Sunday, August 26, 2018

This Is Actually About Ethics in Video Gaming Journalism Culture

Another day in these here United States, another mass shooting, this time, at a video gaming tournament in Jacksonville, Florida. The shooter, who killed himself, was a competitor who lost a match, then returned to the venue and shot up the place. I imagine that the horrible people at 4chan, 8chan, and the various incel forums are already proclaiming him 'an hero'.

As exposed in the whole Gamergate fiasco, nerd culture is a cesspool of misogyny, racism, and general nastiness. The abuse, including rape and death threats, that women gamers face is horrific. The usual shit-talk that accompanies gaming has occasionally metastasized into something more sinister, including terroristic acts as 'SWATting', which have ended in fatalities.

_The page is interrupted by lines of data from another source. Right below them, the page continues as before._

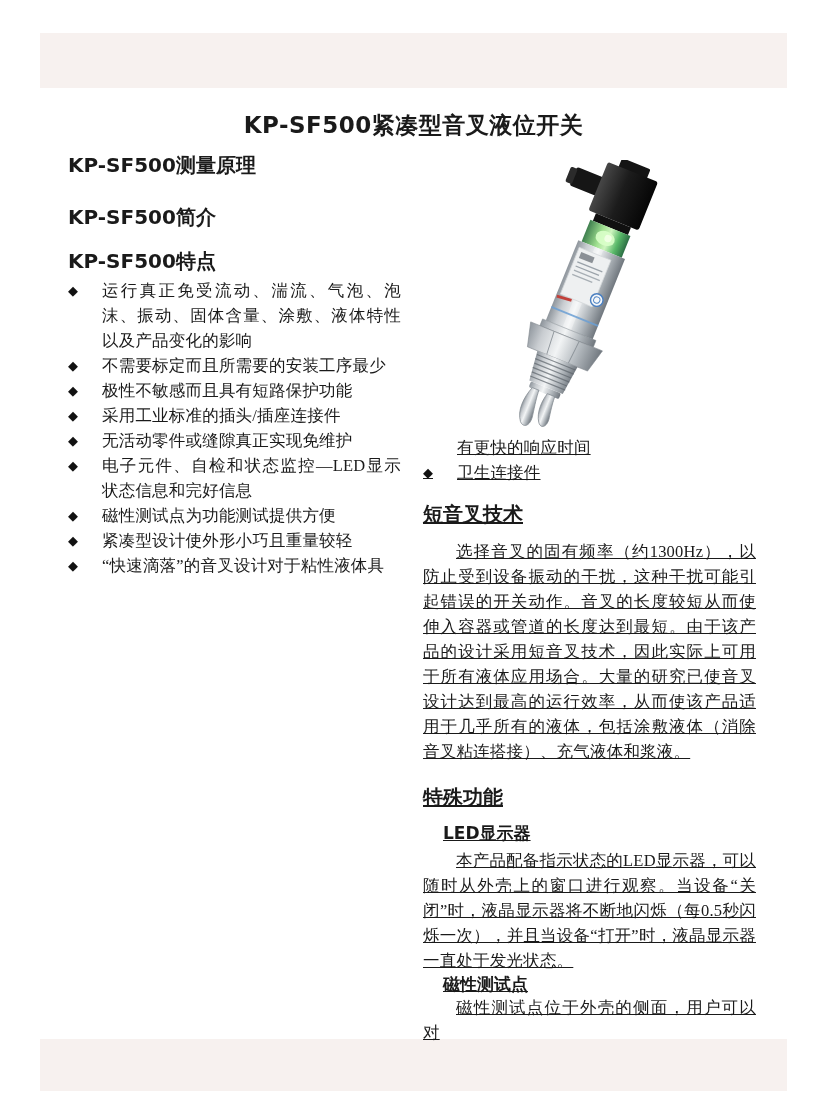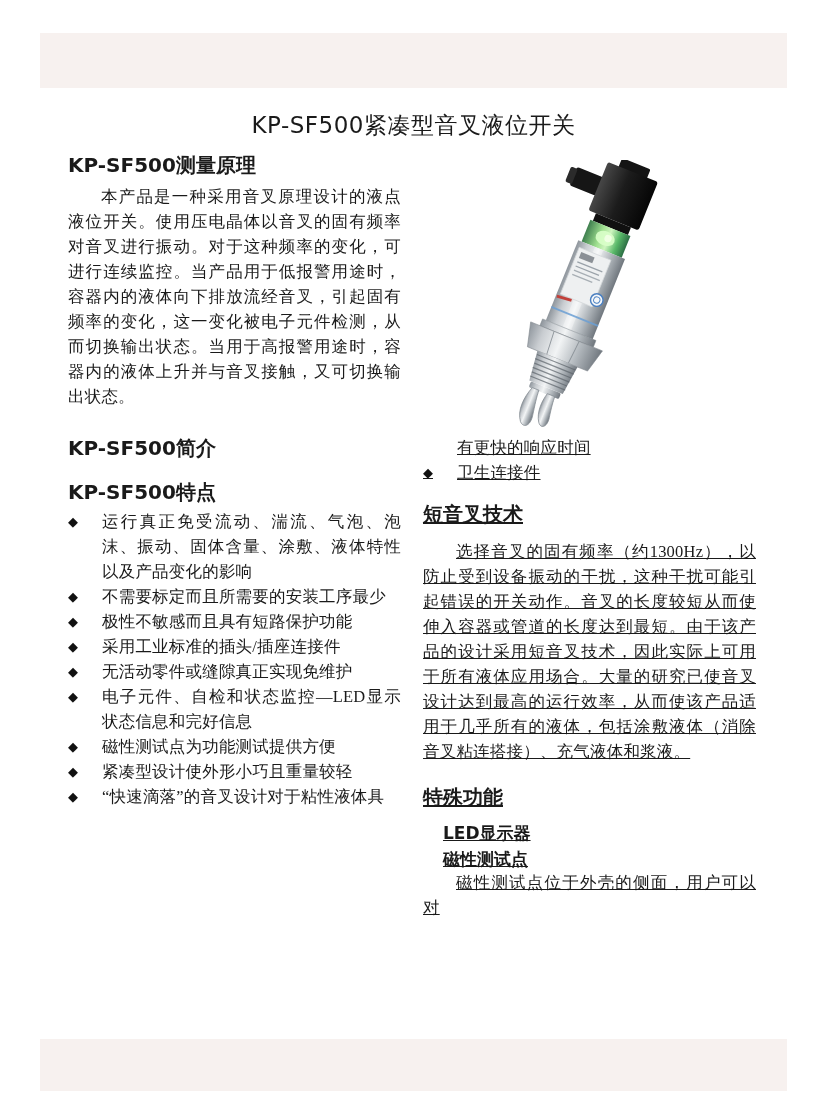--- a/index.html
+++ b/index.html
@@ -8,21 +8,21 @@
     position:relative; width:827px; height:1119px; margin:0 auto;
     background:#ffffff; overflow:hidden; color:#1a1a1a;
     font-family:"Liberation Serif","DejaVu Serif",serif;
   }
   .banner { position:absolute; left:40px; width:747px; background:#f7f1ef; }
   .banner.top { top:33px; height:55px; }
   .banner.bottom { top:1039px; height:52px; }
   .doc-title {
     position:absolute; top:110px; left:0; width:100%;
     text-align:center; font-family:"DejaVu Sans","Liberation Sans",sans-serif;
-    font-weight:normal; font-size:23px; letter-spacing:0.5px;
+    font-weight:bold; font-size:23px; letter-spacing:0.5px;
   }
   .col { position:absolute; width:333px; }
   .col-left  { left:68px;  top:152px; }
   .col-right { left:423px; top:160px;text-decoration:underline; }
   h2.sec {
     font-family:"DejaVu Sans","Liberation Sans",sans-serif;
     font-weight:bold; font-size:20px; line-height:26px;
   }
   h3.sub {
     font-family:"DejaVu Sans","Liberation Sans",sans-serif;
@@ -57,21 +57,20 @@
 
 <div class="page">
 
   <div class="banner top"></div>
   <div class="banner bottom"></div>
 
   <div class="doc-title">KP-SF500紧凑型音叉液位开关</div>
 
   <div class="col col-left">
     <h2 class="sec">KP-SF500测量原理</h2>
-    <p class="body">本产品是一种采用音叉原理设计的液点液位开关。使用压电晶体以音叉的固有频率对音叉进行振动。对于这种频率的变化，可进行连续监控。当产品用于低报警用途时，容器内的液体向下排放流经音叉，引起固有频率的变化，这一变化被电子元件检测，从而切换输出状态。当用于高报警用途时，容器内的液体上升并与音叉接触，又可切换输出状态。</p>
 
     <h2 class="sec mt-sec">KP-SF500简介</h2>
 
     <h2 class="sec mt-feat">KP-SF500特点</h2>
     <ul class="features">
       <li>
           <span class="b">◆</span>
           <span class="t">运行真正免受流动、湍流、气泡、泡沫、振动、固体含量、涂敷、液体特性以及产品变化的影响</span>
         </li>
       <li>
@@ -184,18 +183,19 @@
           <span class="t">卫生连接件</span>
         </li>
     </ul>
 
     <h2 class="sec short">短音叉技术</h2>
     <p class="body">选择音叉的固有频率（约1300Hz），以防止受到设备振动的干扰，这种干扰可能引起错误的开关动作。音叉的长度较短从而使伸入容器或管道的长度达到最短。由于该产品的设计采用短音叉技术，因此实际上可用于所有液体应用场合。大量的研究已使音叉设计达到最高的运行效率，从而使该产品适用于几乎所有的液体，包括涂敷液体（消除音叉粘连搭接）、充气液体和浆液。</p>
 
     <h2 class="sec special">特殊功能</h2>
 
     <h3 class="sub led">LED显示器</h3>
+    <p class="body led-body">本产品配备指示状态的LED显示器，可以随时从外壳上的窗口进行观察。当设备“关闭”时，液晶显示器将不断地闪烁（每0.5秒闪烁一次），并且当设备“打开”时，液晶显示器一直处于发光状态。</p>
 
     <h3 class="sub">磁性测试点</h3>
     <p class="body">磁性测试点位于外壳的侧面，用户可以对</p>
   </div>
 
 </div>
 
 </body></html>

I'm shocked, but not surprised, that toxic gamer culture has claimed its first mass shooting directly related to video gaming... though I in no way subscribe to the Conservative trope that violent video games 'cause' mass shootings- it's a distraction from the real issue of regulating access to firearms, and in this particular case, the video game the shooter played was a football simulation, not a First-Person Shooter. The culture of casual cruelty and entitlement that prevents a lot of these angry young nerds from handling setbacks in an emotionally appropriate fashion is the problem. Was it inevitable that this toxicity would lead to a case of mass lead poisoning? More importantly, will this mass-shooting be the start of a larger movement to defuse dangerous nerdrage?

3 comments:

Al said...

Speaking of a toxic culture, this is America. If the gunz don't get you, the cars will. It is the great taboo to speak truth about our addictive, diseased preoccupation with the automobile.

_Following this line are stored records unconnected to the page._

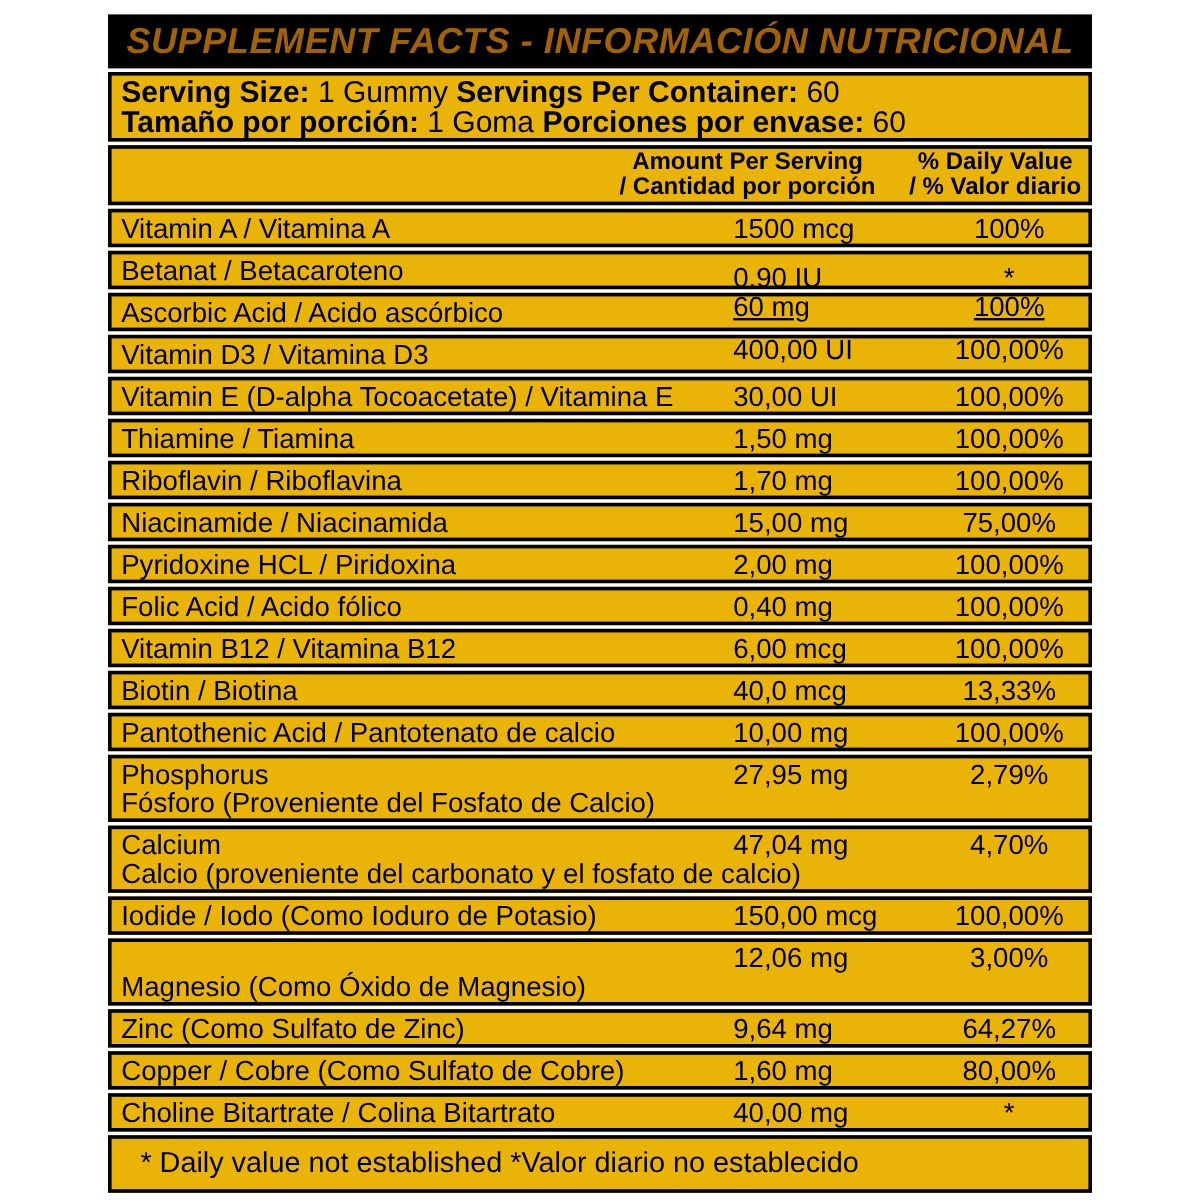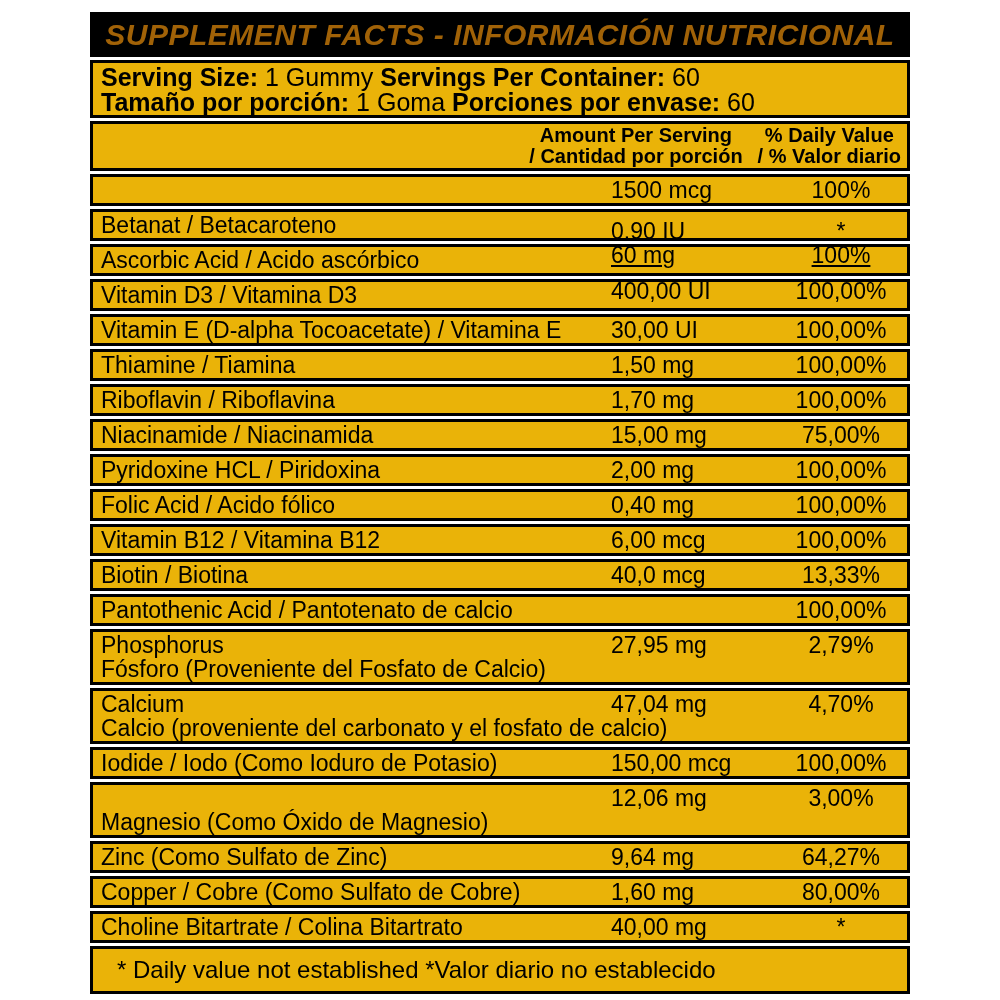--- a/index.html
+++ b/index.html
@@ -50,21 +50,21 @@
   }
   .serving .b { font-weight: bold; }
   .serving div { white-space: nowrap; }
 
   
   .colhdr {
     height: 50px;
     display: flex;
     justify-content: flex-end;
     align-items: center;
-    gap: 15px;
+    gap: 28px;
     padding-right: 6px;
     font-weight: bold;
     font-size: 20px;
     line-height: 21px;
     text-align: center;
   }
 
   
   .row {
     display: grid;
@@ -115,20 +115,21 @@
       <div>/ Cantidad por porción</div>
     </div>
     <div class="hdr-block">
       <div>% Daily Value</div>
       <div>/ % Valor diario</div>
     </div>
   </div>
 
   <div id="rows">
   <div class="box row">
+    <div class="name">Vitamin A / Vitamina A</div>
     <div class="amount">1500 mcg</div>
     <div class="dv">100%</div>
   </div>
 
   <div class="box row">
     <div class="name">Betanat / Betacaroteno</div>
     <div class="amount">0.90 IU</div>
     <div class="dv">*</div>
   </div>
 
@@ -187,20 +188,21 @@
   </div>
 
   <div class="box row">
     <div class="name">Biotin / Biotina</div>
     <div class="amount">40,0 mcg</div>
     <div class="dv">13,33%</div>
   </div>
 
   <div class="box row">
     <div class="name">Pantothenic Acid / Pantotenato de calcio</div>
+    <div class="amount">10,00 mg</div>
     <div class="dv">100,00%</div>
   </div>
 
   <div class="box row">
     <div class="name">Phosphorus</div>
     <div class="amount">27,95 mg</div>
     <div class="dv">2,79%</div>
   <div class="name2">Fósforo (Proveniente del Fosfato de Calcio)</div>
       </div>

Big Bad Bald Bastard said...

But the automobile gives us the illusion of freedom! Sure we are in thrall to Big Oil, but the lure of the open road is real!

Al said...

We are not in thrall to big oil, we are in thrall to the cars first transportation system in this country. The lure of the open road is corporate capitalist propaganda but you are right about the illusion of freedom, that's why the TV sells SUV's and pickups as "Freedom Machines". A lot of workers in this country drive to work so that they can work to drive because a large proportion of their wages goes to paying for and maintaining their automobile. Its not about the choices we make, its about the choices that are made for us.